RFC: Redesigning the L10n Architecture for Gramps Addons

Full RFC: RFC: Redesigning the L10n Architecture for Gramps Addons · gramps-project/gramps · Discussion #2462 · GitHub

A similar idea should hold for the Gramps Core translations.


1. Abstract

This RFC defines a decoupled architecture for Gramps Addon localization. The current workflow couples translation updates to addon releases, requiring manual maintainer intervention and delaying translation improvements for users. By treating localization as independent content delivered over-the-air (OTA), translation updates become independent of addon code releases. This reduces maintainer effort, simplifies repository management, and ensures runtime safety through validated localization artifacts.

2. Motivation

The current localization workflow utilizes a centralized translation platform (Weblate) but relies on a decentralized, manual distribution pipeline. This creates several bottlenecks:

  • Maintainer Burden: Maintainers must manually pull from Weblate, run extraction scripts (make.py extract-po), and bundle .mo files into .tgz release archives.

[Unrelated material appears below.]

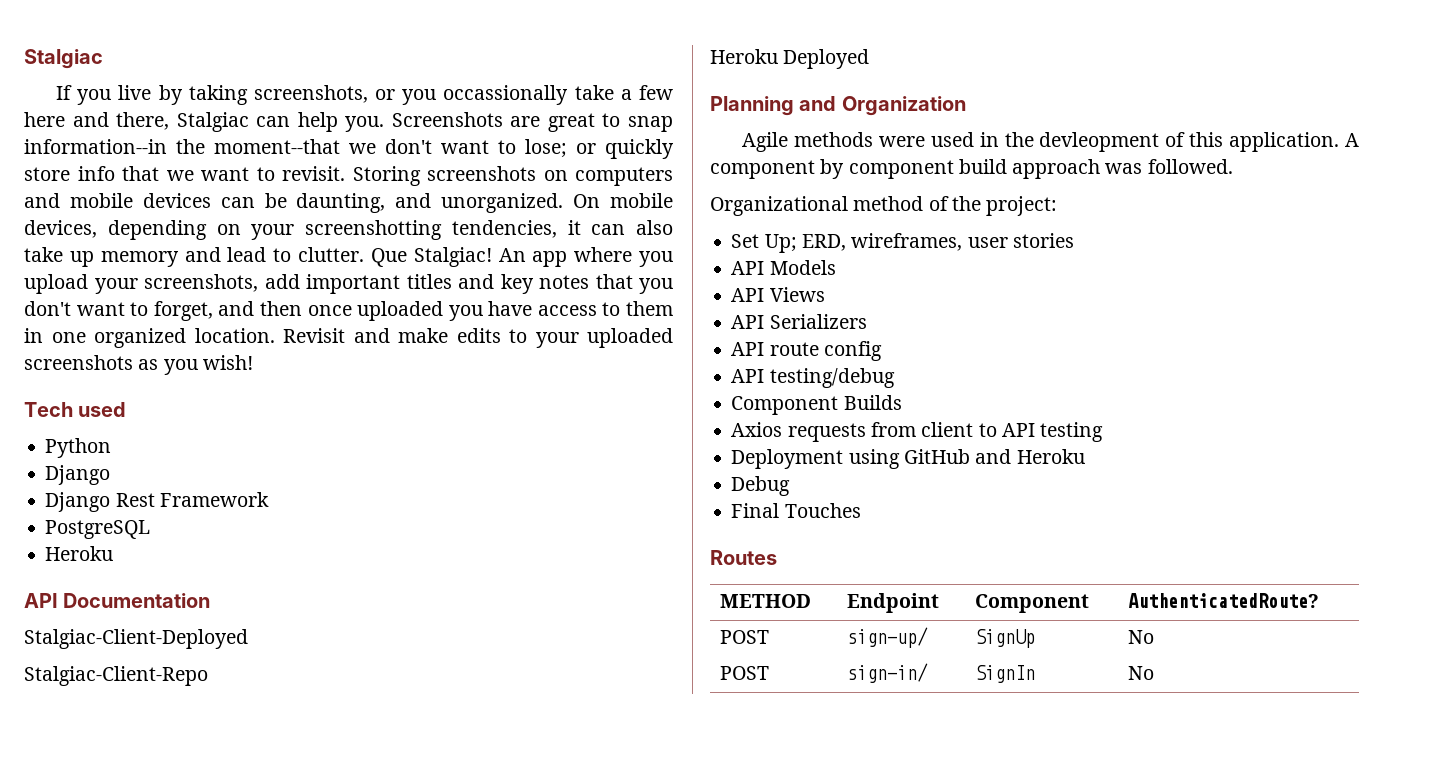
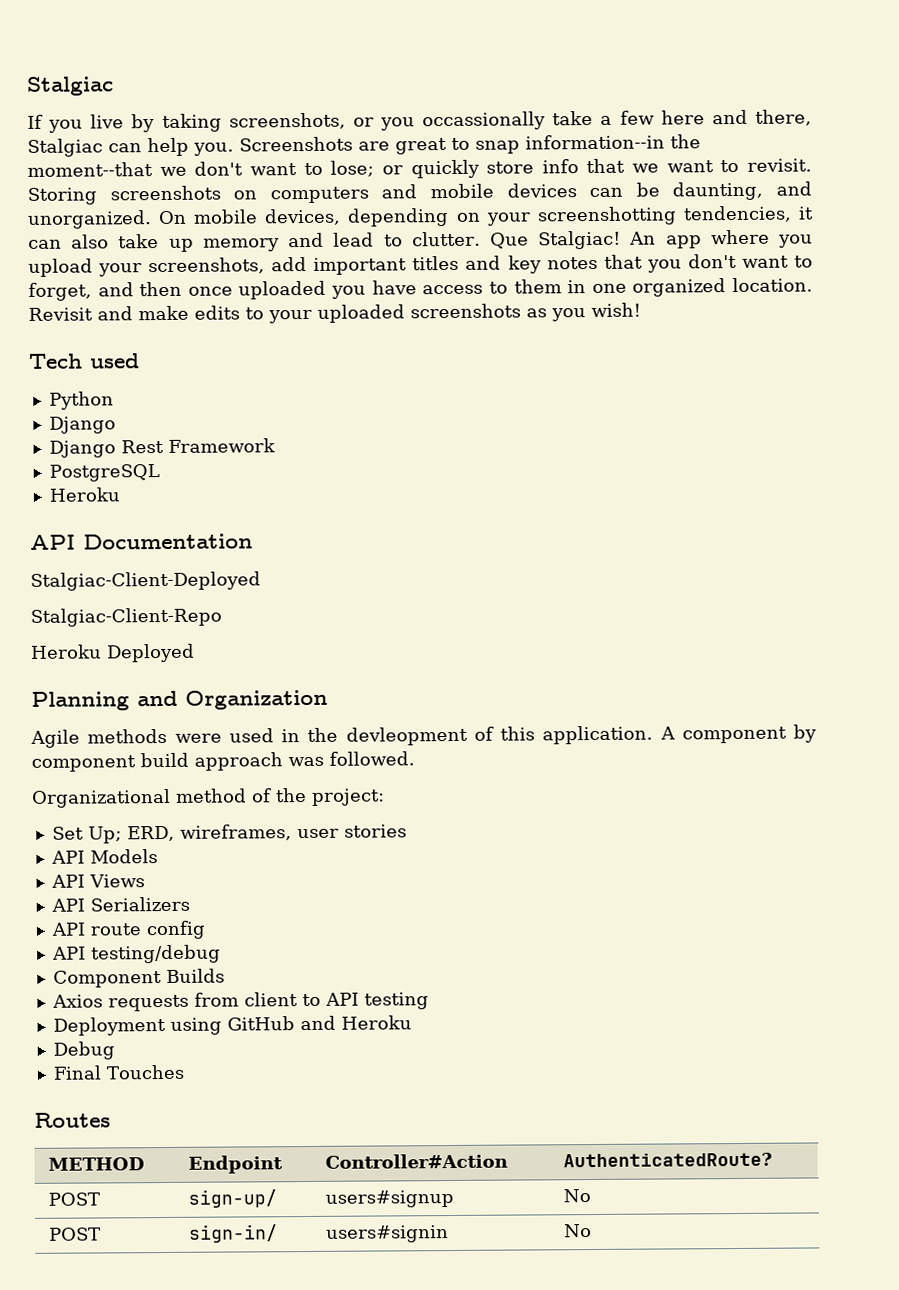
[975,594,1090,613] Component -> [324,1153,508,1169] Controller#Action
[975,629,1036,648] SignUp -> [324,1189,454,1208] users#signup
[975,665,1036,683] SignIn -> [325,1225,449,1243] users#signin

  • Release Coupling: A typo fix in a translation requires a full version bump and release of the addon code.

  • Repository Pollution: Mixing source code with .po translation data confuses contributors and bloats the git history of addons-source.

  • Fragility: A malformed translation string (e.g., mismatched %s variables) can crash the Gramps client if not caught manually.

  • Contributor burden: Translation details distract contributors from addon development.

This RFC decouples localization from addon development and release management, enabling automated translation delivery while preserving compatibility with the existing GNU gettext ecosystem.

Information on difference between l10n and i18n:
The core difference is that internationalization (i18n) is the engineering foundation that makes a product adaptable, while localization (l10n) is the cultural execution of adapting that product for a specific market. In short, i18n creates the empty framework, and l10n fills it with region-specific content

You could be right. I wouldn’t worry about it too much, though. In Gramps’ context it they hardly have separate meanings.

Sorry, just including a definition for l10n (and pre-emptively for i18n) to introduce jargon.